Chattanooga Railroad Series: Chattanooga Traction Company (Section Along Manufacturers Road)

Monday, January 13, 2014 - by John Wilson

(Chattanooga in the 1890s had 10 railway outlets with 66 passenger trains arriving and departing daily. The town was criss-crossed with train tracks, including not only the main lines but the connecting Belt Line. It's not so often today that you get a glimpse of a train in Chattanooga, but many of the old tracks remain. Many Railroad Crossing signs and switches are still in place, but these days receive little or no use).

Some of the tracks put in place in 1913 by the energetic railroad man Charles E. James leading from his Signal Mountain Hotel down to Chattanooga are still in place and some of those are still in regular use.

James founded the Chattanooga Traction Company to provide rail service to Signal Mountain, but he also had plans for a branch line up through Red Bank and points north.

The line was initially on the Walnut Street Bridge. When the more sturdy Market Street Bridge was opened in 1917, the tracks were shifted there.

The line led from the bridge straight west crossing Manufacturers Road near the American Lava plant (current Business Development Center) and on behind the Signal Knitting Mill (current antique mall and Foodworks restaurant). 

It went near Peerless Street and Houser Street, where a large car barn (or engine house) was constructed. The track went by several manufacturing facilities, including the Tennessee Paper Mills (now Rock-Tenn).

Some spur lines were built to service several industries across Manufacturers Road.

The Chattanooga Traction line went along the slope of Stringer's Ridge as it crossed near where Riverside Road joins Whitehall Road. Then it veered north toward Signal as it approached Pineville Road.

There was a Riverside Station along the curve where Riverside Road meets Manufacturers Road. Most of the Chattanooga Traction stations were torn down long ago, though the Divine station still stands beside the track at Power Corporation Drive just after it goes under the U.S. 27 freeway. It was named for early streetcar and railroad man Sam Divine.

The brick engine house was visible for many years from the freeway near the Manufacturers Road exit, but it was finally torn down.
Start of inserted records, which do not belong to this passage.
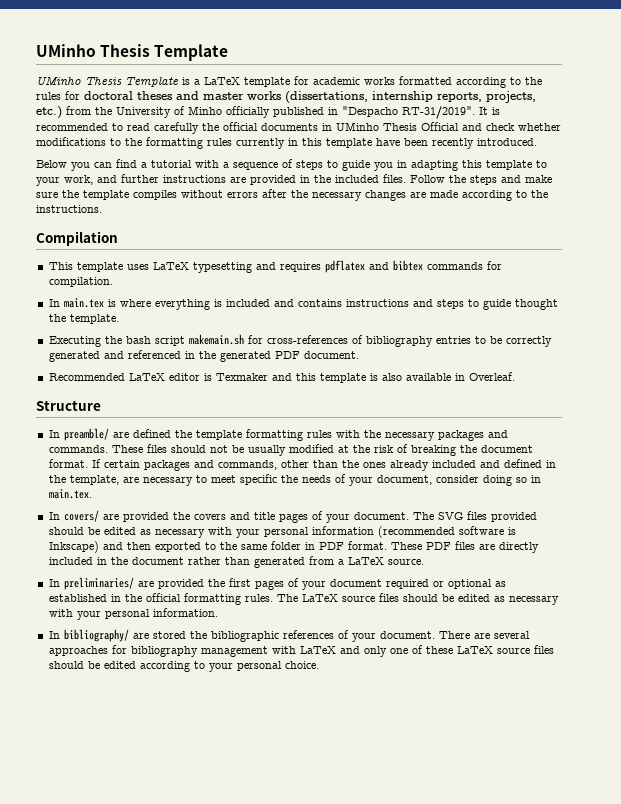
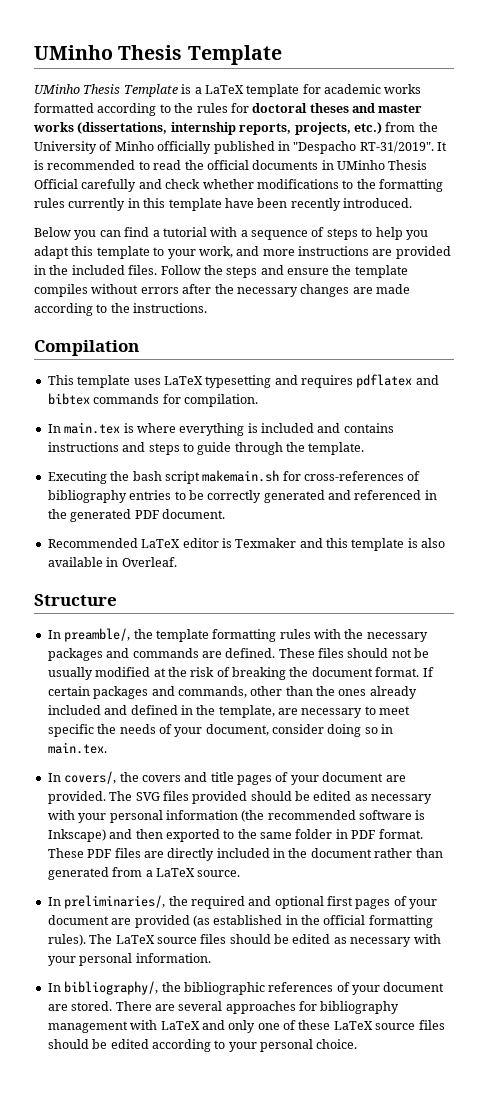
- It is recommended to read carefully the official documents in UMinho Thesis Official and check whether modifications to the formatting rules currently in this template have been recently introduced.
+ It is recommended to read the official documents in UMinho Thesis Official carefully and check whether modifications to the formatting rules currently in this template have been recently introduced.
- Below you can find a tutorial with a sequence of steps to guide you in adapting this template to your work, and further instructions are provided in the included files.
+ Below you can find a tutorial with a sequence of steps to help you adapt this template to your work, and more instructions are provided in the included files.
- Follow the steps and make sure the template compiles without errors after the necessary changes are made according to the instructions.
+ Follow the steps and ensure the template compiles without errors after the necessary changes are made according to the instructions.
- In main.tex is where everything is included and contains instructions and steps to guide thought the template.
+ In main.tex is where everything is included and contains instructions and steps to guide through the template.
- In preamble/ are defined the template formatting rules with the necessary packages and commands.
+ In preamble/, the template formatting rules with the necessary packages and commands are defined.
- In covers/ are provided the covers and title pages of your document.
+ In covers/, the covers and title pages of your document are provided.
- The SVG files provided should be edited as necessary with your personal information (recommended software is Inkscape) and then exported to the same folder in PDF format.
+ The SVG files provided should be edited as necessary with your personal information (the recommended software is Inkscape) and then exported to the same folder in PDF format.
- In preliminaries/ are provided the first pages of your document required or optional as established in the official formatting rules.
+ In preliminaries/, the required and optional first pages of your document are provided (as established in the official formatting rules).
- In bibliography/ are stored the bibliographic references of your document.
+ In bibliography/, the bibliographic references of your document are stored.

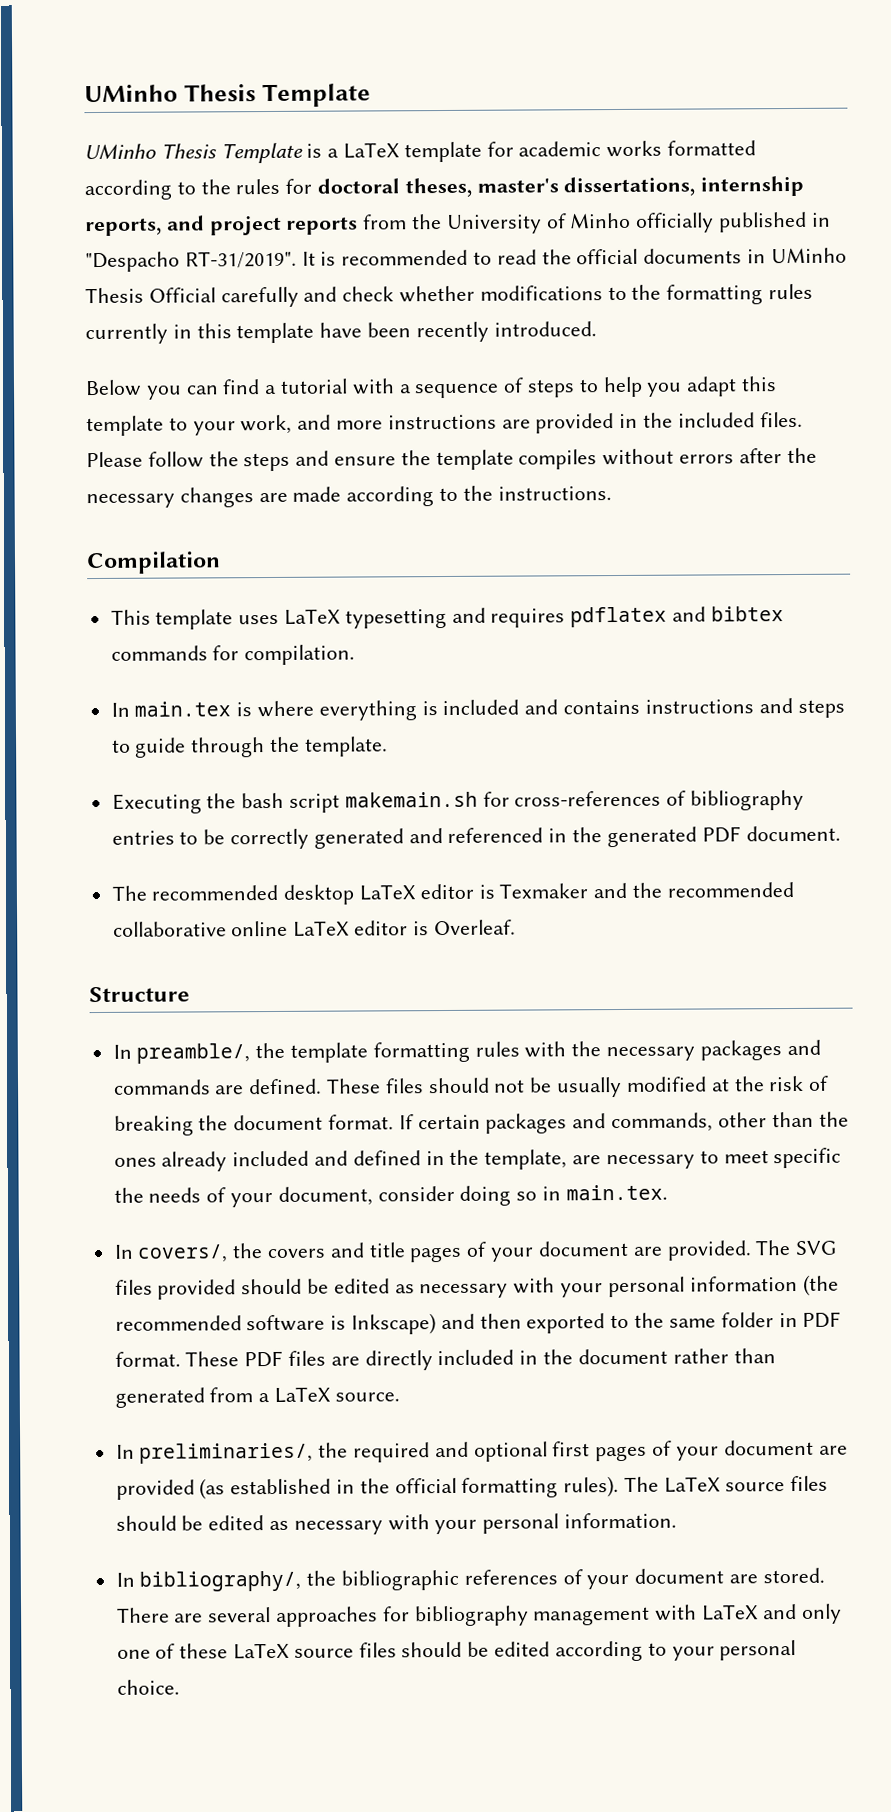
- UMinho Thesis Template is a LaTeX template for academic works formatted according to the rules for doctoral theses and master works (dissertations, internship reports, projects, etc.) from the University of Minho officially published in "Despacho RT-31/2019".
+ UMinho Thesis Template is a LaTeX template for academic works formatted according to the rules for doctoral theses, master's dissertations, internship reports, and project reports from the University of Minho officially published in "Despacho RT-31/2019".
- Follow the steps and ensure the template compiles without errors after the necessary changes are made according to the instructions.
+ Please follow the steps and ensure the template compiles without errors after the necessary changes are made according to the instructions.
- Recommended LaTeX editor is Texmaker and this template is also available in Overleaf.
+ The recommended desktop LaTeX editor is Texmaker and the recommended collaborative online LaTeX editor is Overleaf.

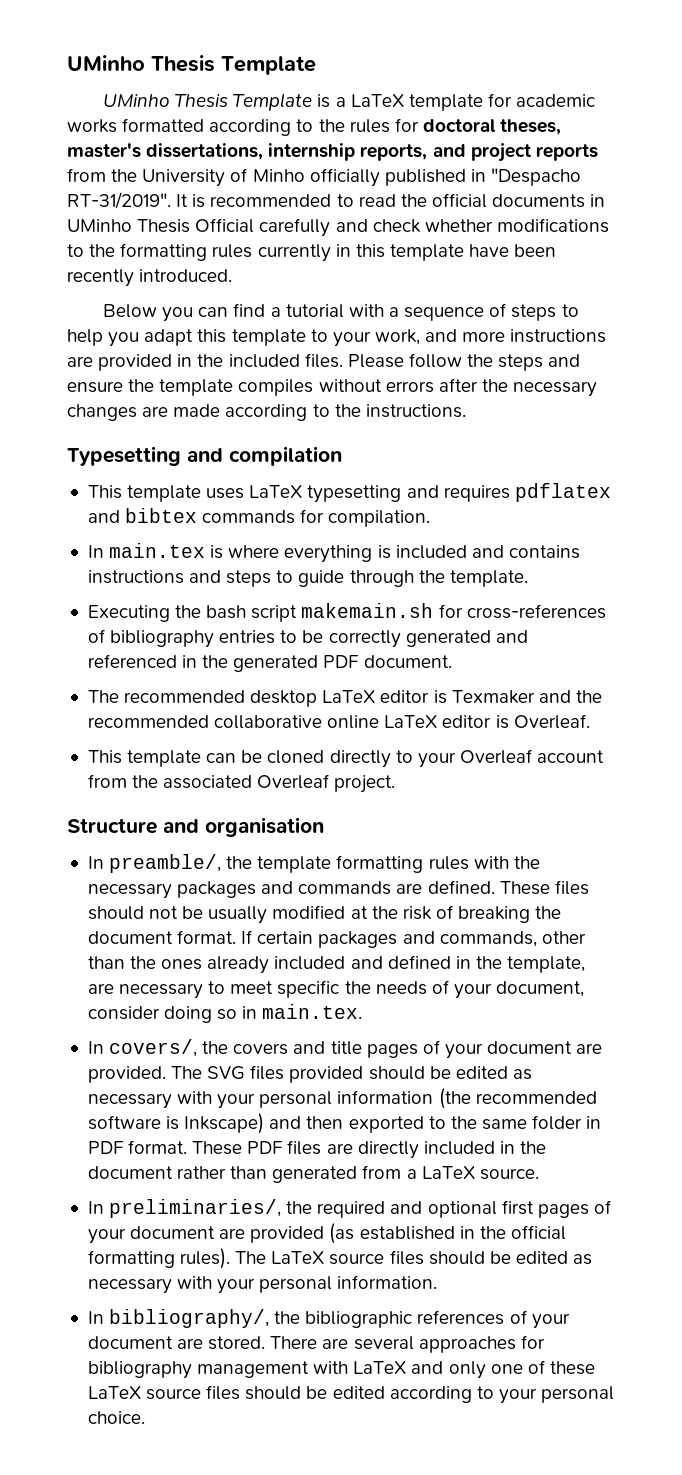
- Compilation
+ Typesetting and compilation
+ This template can be cloned directly to your Overleaf account from the associated Overleaf project.
- Structure
+ Structure and organisation

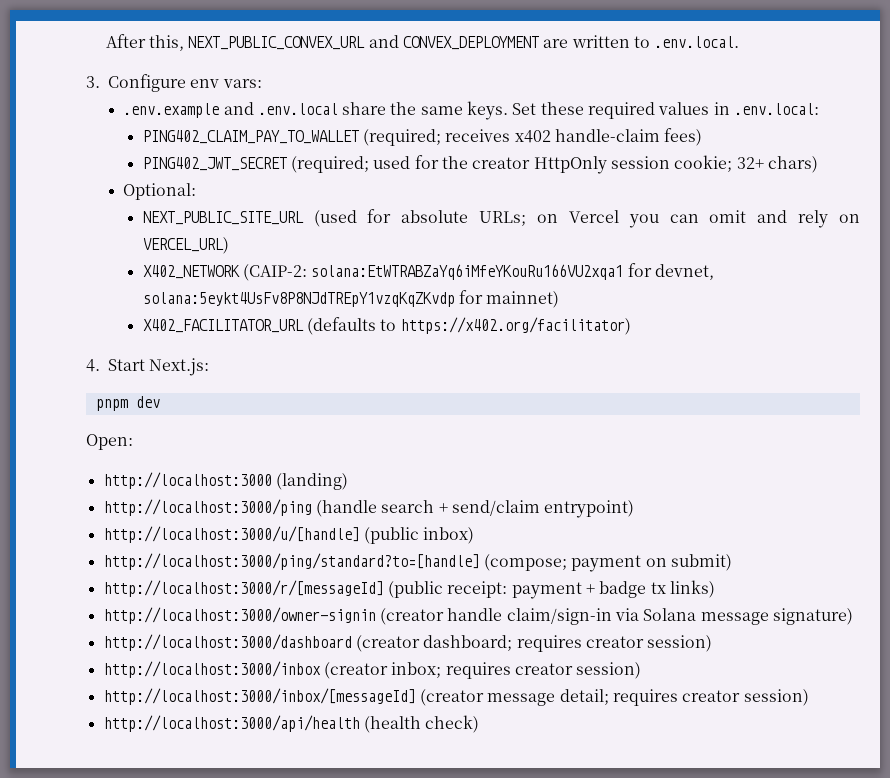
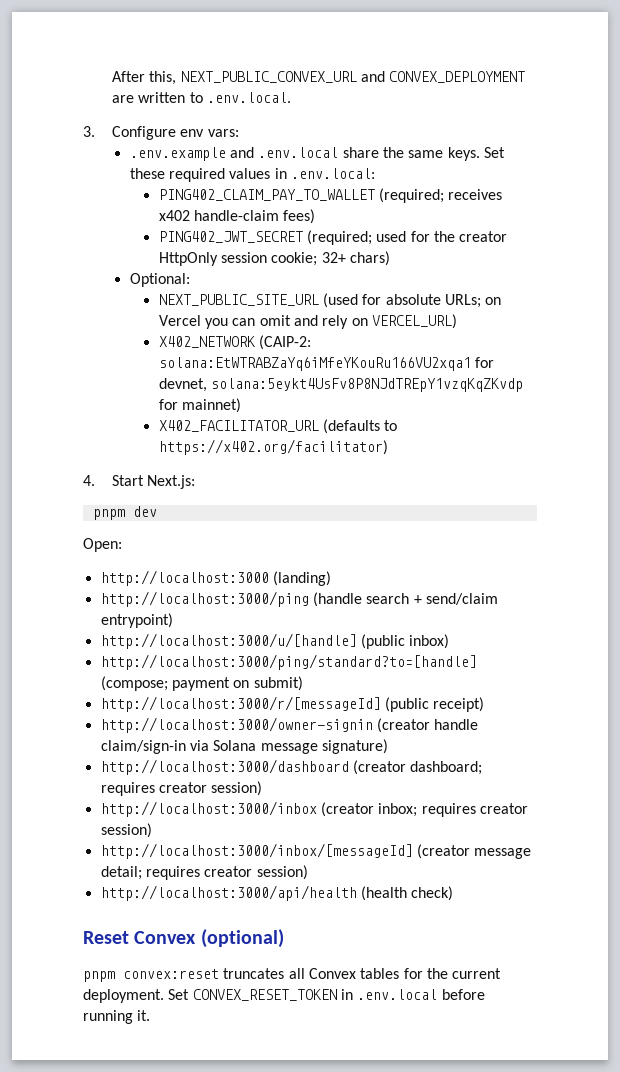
- http://localhost:3000/r/[messageId] (public receipt: payment + badge tx links)
+ http://localhost:3000/r/[messageId] (public receipt)
+ Reset Convex (optional)
+ pnpm convex:reset truncates all Convex tables for the current deployment. Set CONVEX_RESET_TOKEN in .env.local before running it.

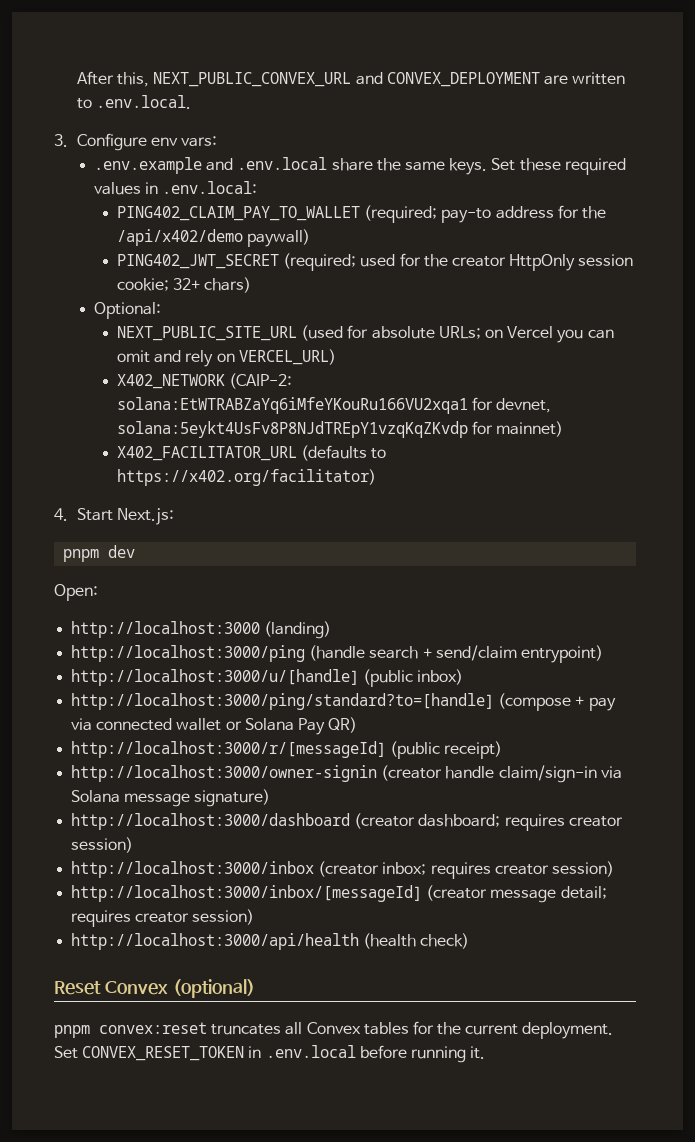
- PING402_CLAIM_PAY_TO_WALLET (required; receives x402 handle-claim fees)
+ PING402_CLAIM_PAY_TO_WALLET (required; pay-to address for the /api/x402/demo paywall)
- http://localhost:3000/ping/standard?to=[handle] (compose; payment on submit)
+ http://localhost:3000/ping/standard?to=[handle] (compose + pay via connected wallet or Solana Pay QR)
The track follows Pineville Road before it splits at West Elmwood Drive - with one line continuing toward Signal Mountain and the other heading for Red Bank. The Valley Junction station once stood at the split. 

Passenger service was long ago discontinued on the Chattanooga Traction line, but some trains can still be seen in the vicinity of Manufacturers Road hauling freight - as well as in the section leading to Signal Mountain Cement and up through Red Bank.